Here's a new to me 322 Hudson I just picked up.. It's a great looking and running engine after I got through with it.. I love the Hudsons and K5's and I pick them up whenever I get a chance and the price is right. I'm finding that the prices on Hodsons seem to be coming down compared to K-5's.


----------



## flyernut (Oct 31, 2010)

I meant to say "Hudsons",lol...


----------



## AmFlyer (Mar 16, 2012)

Click on the three dots in the upper right and you can edit the post after the fact to fix the typo's. I do it all the time.
I have a theory about the increase in demand and therefor price of the K5's. Gilbert never made any PRR equipment for the K5 to pull. No passenger cars, no cabooses nor freight cars except for thee low volume cars lettered for the PRR. Over the last decade Lionel had greatly ramped up production of PRR cars. They make six car passenger sets and innumerable freight cars. The box cars and hoppers are also made with multiple numbers. Including all the multiple numbers of cars there are over 50 Lionel AF PRR cars. AM makes heavyweights and Budd's in PRR plus a lot of freight cars.
There is now a much larger demand for inexpensive engines to pull these PRR trains. The HW passenger cars look fantastic behind a Gilbert K5, see the picture below. Lionel has only made freight engines in PRR and they cost two to four times what a 312 does. I do not count the Legacy PA/PA set because it was only made in green. AM made PRR passenger engines but they are not cheap and are out of production.
I think these factors have created a greater interest and demand for the K5, it is the only PRR passenger steam engine made in S gauge.


----------



## Kelpieflyer (Jan 9, 2012)

I have three Hudsons and they're my best runners. Two of them are S.I.T. versions and so far both work flawlessly.


----------



## mopac (Feb 24, 2011)

I too love the K5s, well the Hudsons also. Tom that K5 you showed is beautiful. Nice paint.
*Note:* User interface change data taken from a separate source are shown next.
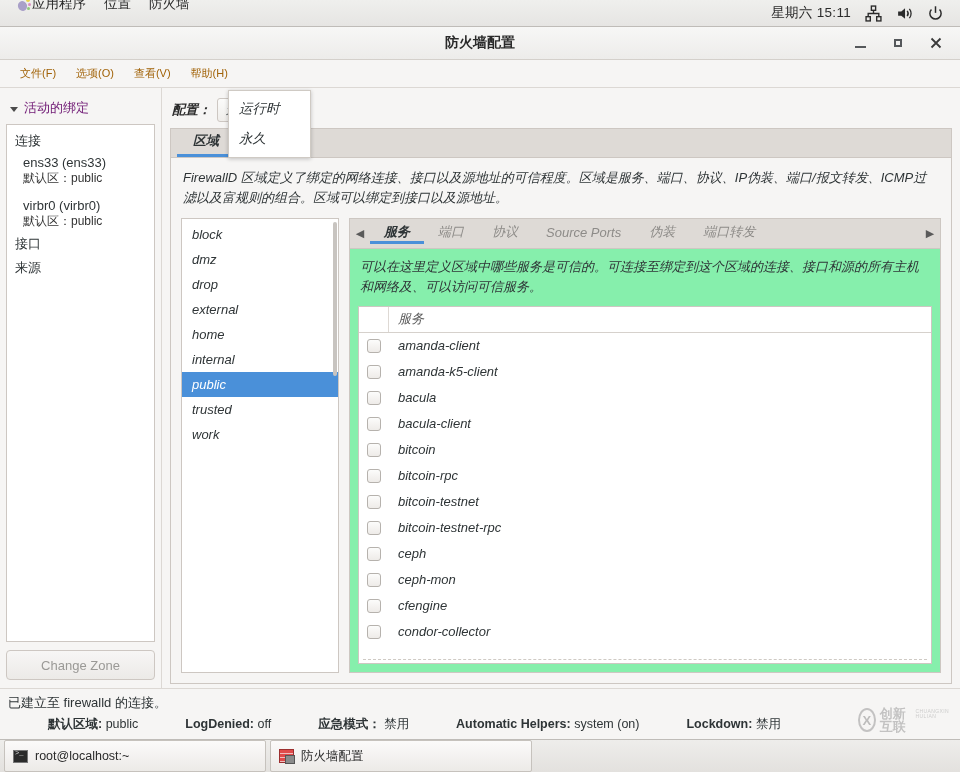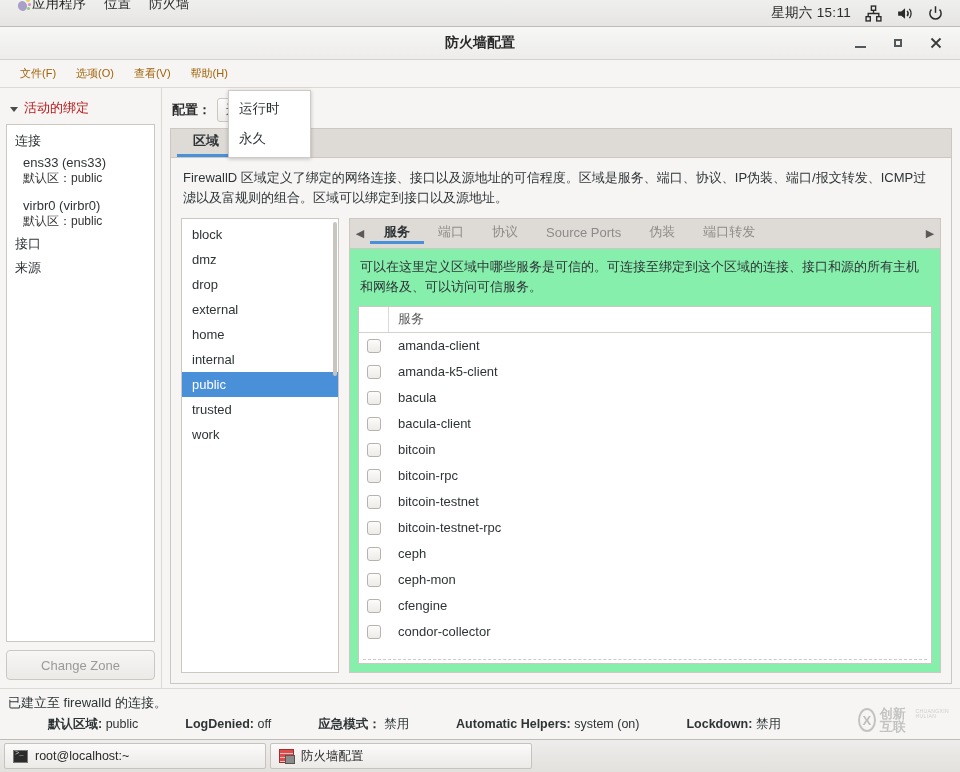"活动的绑定" #binding-header { color: #b91c1c -> #701a75 }
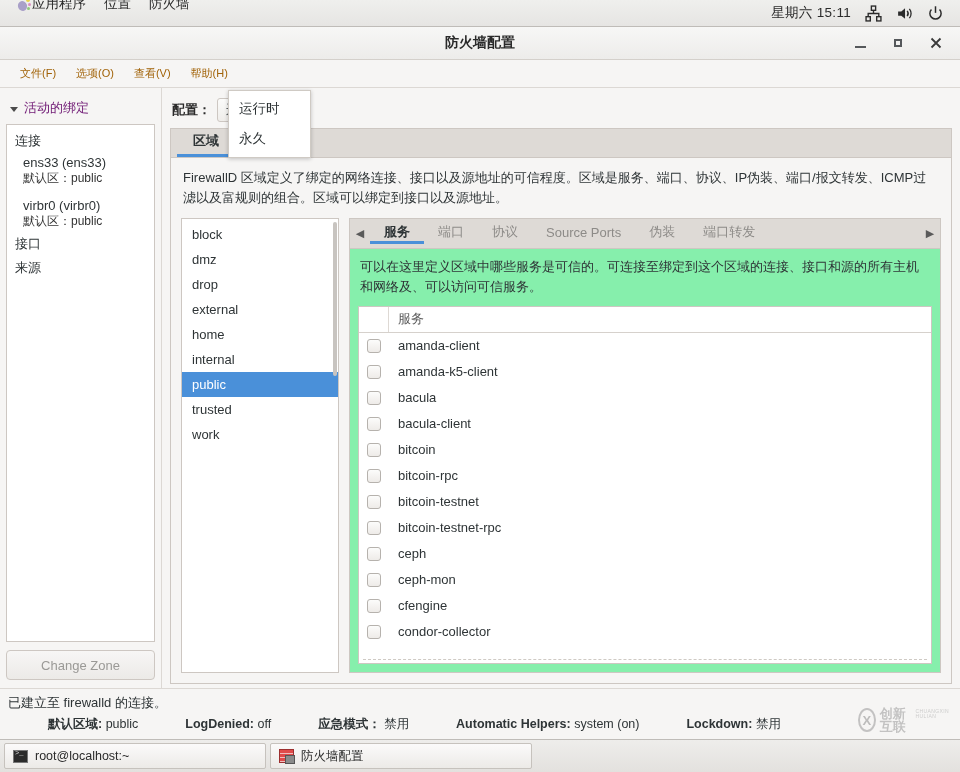"配置：" #right-pane { font-style: none -> italic }
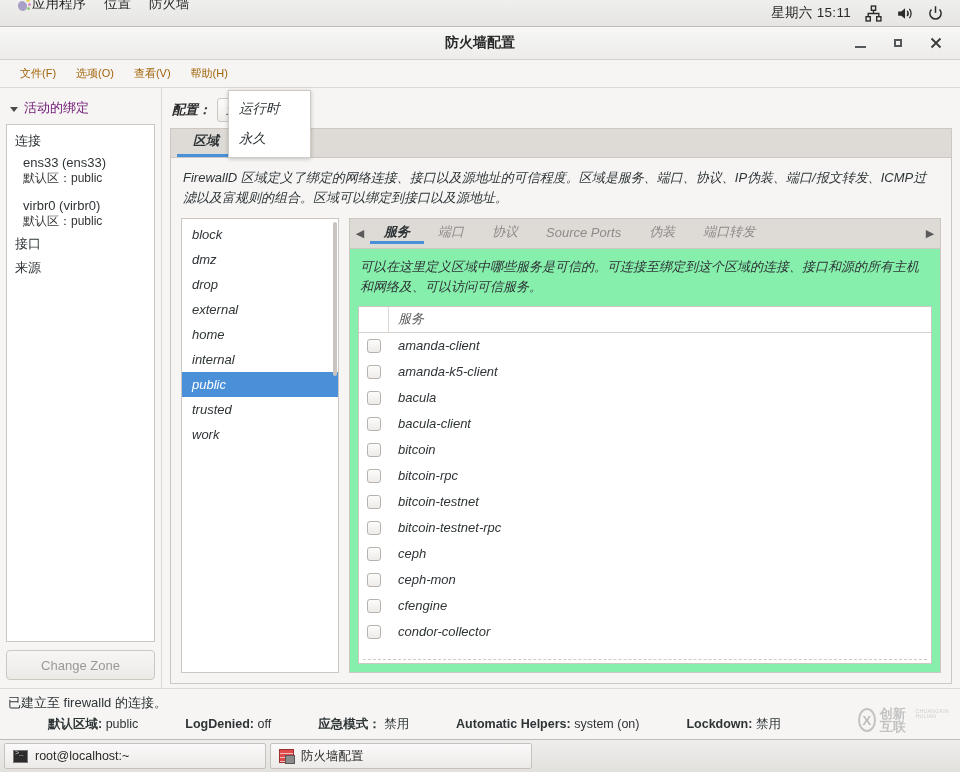"root@localhost:~" .task-btn { height: 26px -> 32px }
You need a home loan to buy a K5 with large motor. Same goes for the Hudsons.


----------



## AmFlyer (Mar 16, 2012)

I agree the K5's are expensive, but the alternatives are more expensive if we want Pennsy power pulling the train. For freight trains there are a lot of AM diesels that can be had for $200 to $300, some are getting harder to find. For passenger trains AM only made a streamlined pacific steam engine and these are hard to find and expensive. For passenger train diesels AM made E8's and PA's. The PA set is $500 and the single E8 is $300. Lionel has only made two PRR steam engines, a Mikado and a Y3. Both of those sell for over $500 if we can find one.
That 312AC in the picture was purchased 30 years ago at the DuPage show from John Heck. I remember it well, John told me he had a new in the box 312AC with my name on it.
Here is the same passenger train behind the Mikado. The Mikado is painted accurately in the PRR green that is so dark it almost looks black.


----------



## AmFlyer (Mar 16, 2012)

Back to Hudsons. I like them better than all the other Gilbert engines, maybe because the first train set I received included a 322AC Hudson. Gilbert made no link coupler NYC cars and in the KC era I can recall only one box car. But we all wanted Hudsons and pulled whatever with them.
In the modern era Lionel has released NYC Northerns several times, made a NYC heavyweight passenger set and made a number of freight cars. AM has made both heavyweight and Budd sets in NYC as well as a streamlined Drefus NYC Hudson (try and find one of those.) There are now a lot of NYC trains to complement the AF Hudson. Pictures below with two of the recent boxcars plus a caboose.


----------